The two-dimensional Keller-Segel system with singular sensitivity and signal absorption: Global large-data solutions and their relaxation properties

We consider the chemotaxis system {u(t) = Delta u - del . (u/v del u), v(t) = Delta v - uv, as originally introduced in 1971 by Keller and Segel in the second of their seminal works. This system constitutes a prototypical model for taxis-driven pattern formation and front propagation in various biological contexts such as tumor angiogenesis, but in the higher-dimensional context any global existence theory for large-data solutions is yet lacking.
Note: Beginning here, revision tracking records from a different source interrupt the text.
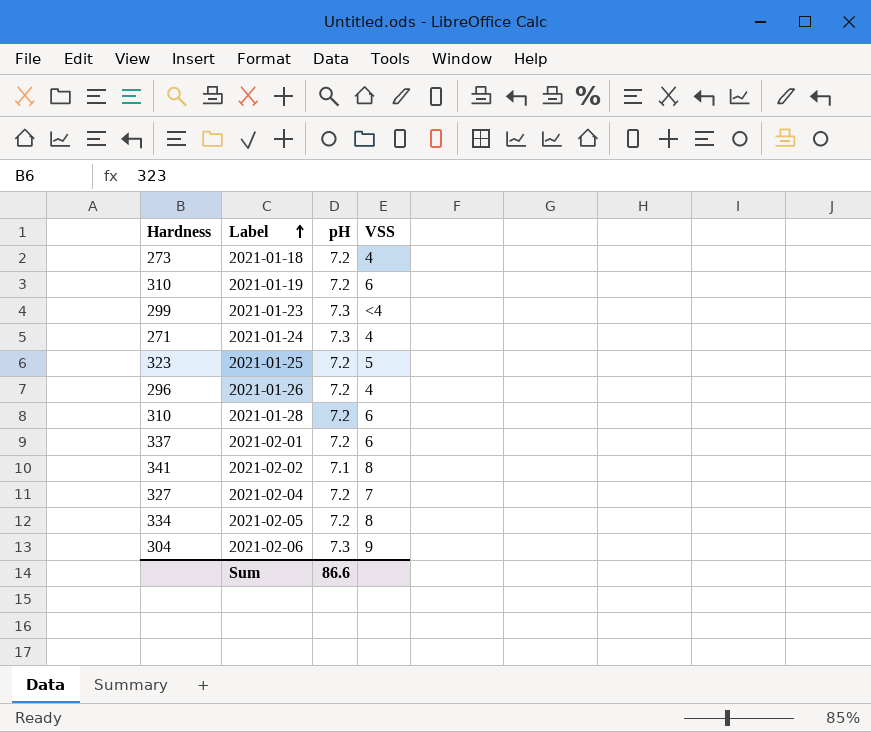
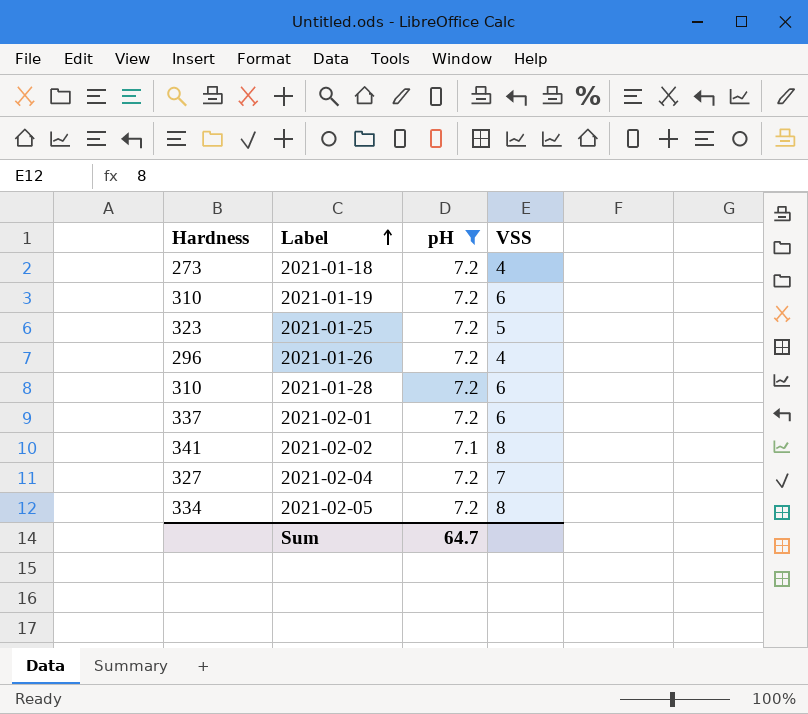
filter: none -> pH != 7.3
Sum | pH: 86.6 -> 64.7

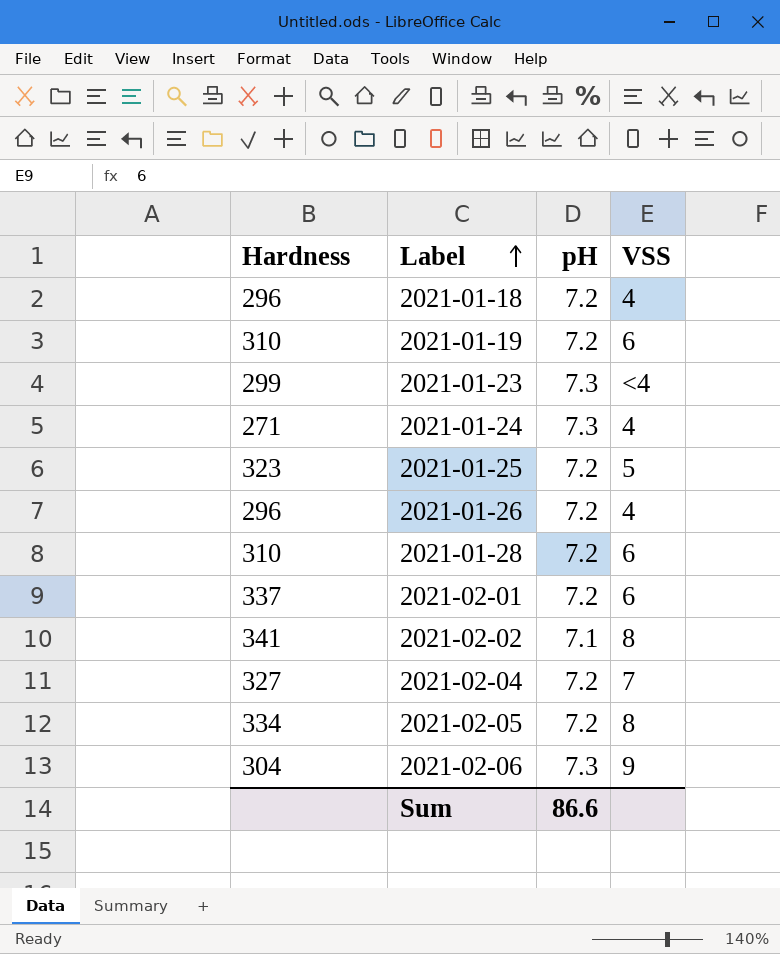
filter: pH != 7.3 -> none
2021-01-18 | Hardness: 273 -> 296
Sum | pH: 64.7 -> 86.6

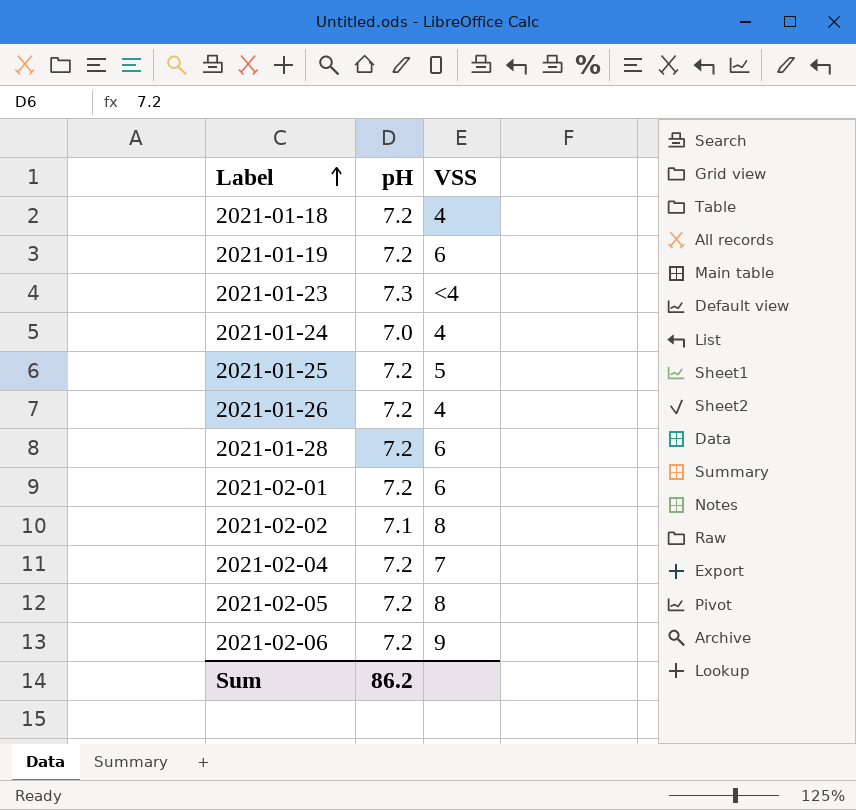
column Hardness | position: 1 -> none
2021-01-24 | pH: 7.3 -> 7.0
2021-02-06 | pH: 7.3 -> 7.2
Sum | pH: 86.6 -> 86.2

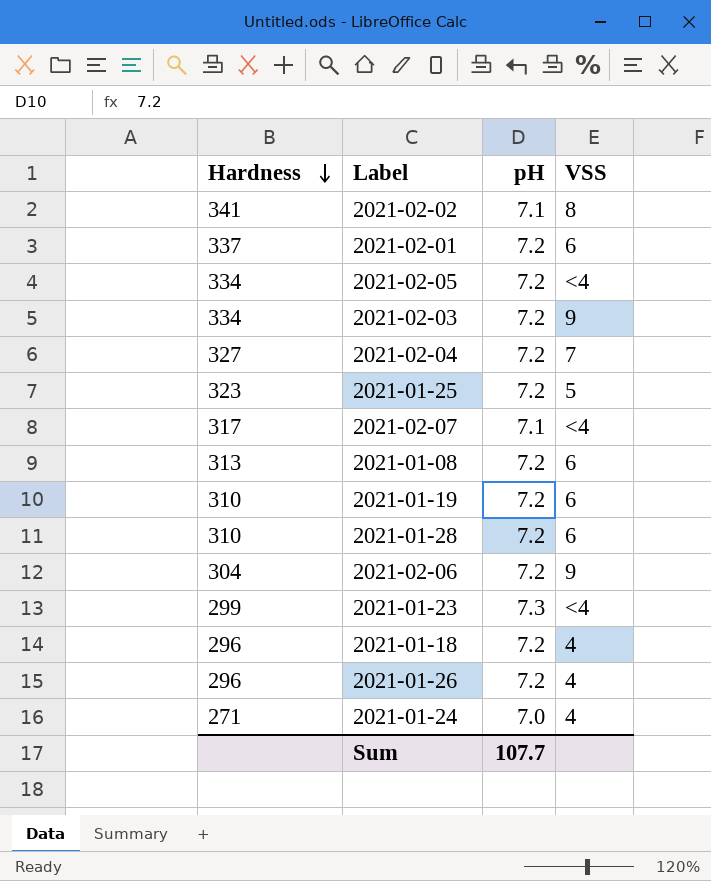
row order: Label ascending -> Hardness descending
column Hardness | position: none -> 1
2021-02-05 | VSS: 8 -> <4
row 2021-02-03: none -> 334 | 7.2 | 9
row 2021-02-07: none -> 317 | 7.1 | <4
row 2021-01-08: none -> 313 | 7.2 | 6
Sum | pH: 86.2 -> 107.7

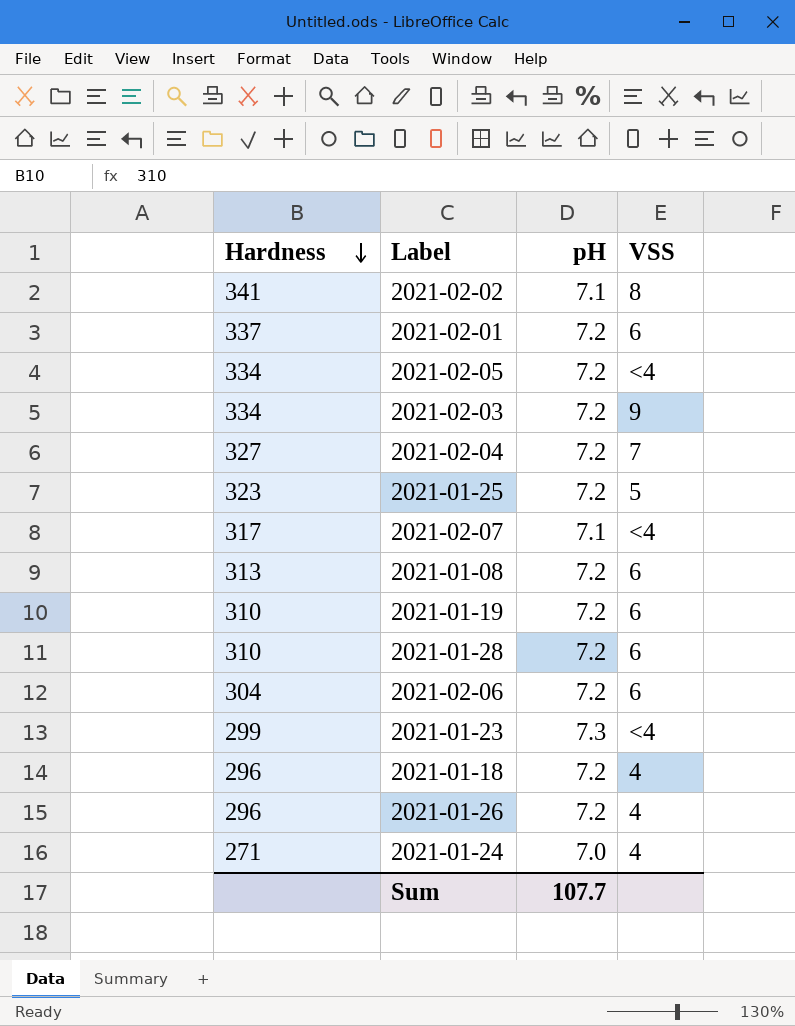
2021-02-06 | VSS: 9 -> 6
In this work it is shown that in bounded planar domains Omega with smooth boundary, for all reasonably regular initial data u(0) >= 0 and v(0) > 0, the corresponding Neumann initial-boundary value problem possesses a global generalized solution. Thus particularly addressing arbitrarily large initial data, this goes beyond previously gained results asserting global existence of solutions only in spatial one-dimensional problems, or under certain smallness conditions on the initial data. The derivation of this result is based on a priori estimates for the quantities del ln(u + 1) and del(v) in spatio-temporal L-2 spaces, where further boundedness and compactness properties are derived from the former by relying on the planar spatial setting in using an associated Moser-Trudinger inequality. Furthermore, some further boundedness and relaxation properties are derived, inter alia indicating that for any such solution we have v(., t) -> 0 in L-p(Omega) as t -> infinity for all finite p > 1, and that in an appropriate generalized sense the quantities u and del ln v eventually enter bounded sets in Lp(O) and L2(O), respectively, with diameters only determined by the total population size integral(Omega) u(0). Finally, some numerical experiments illustrate the analytically obtained results.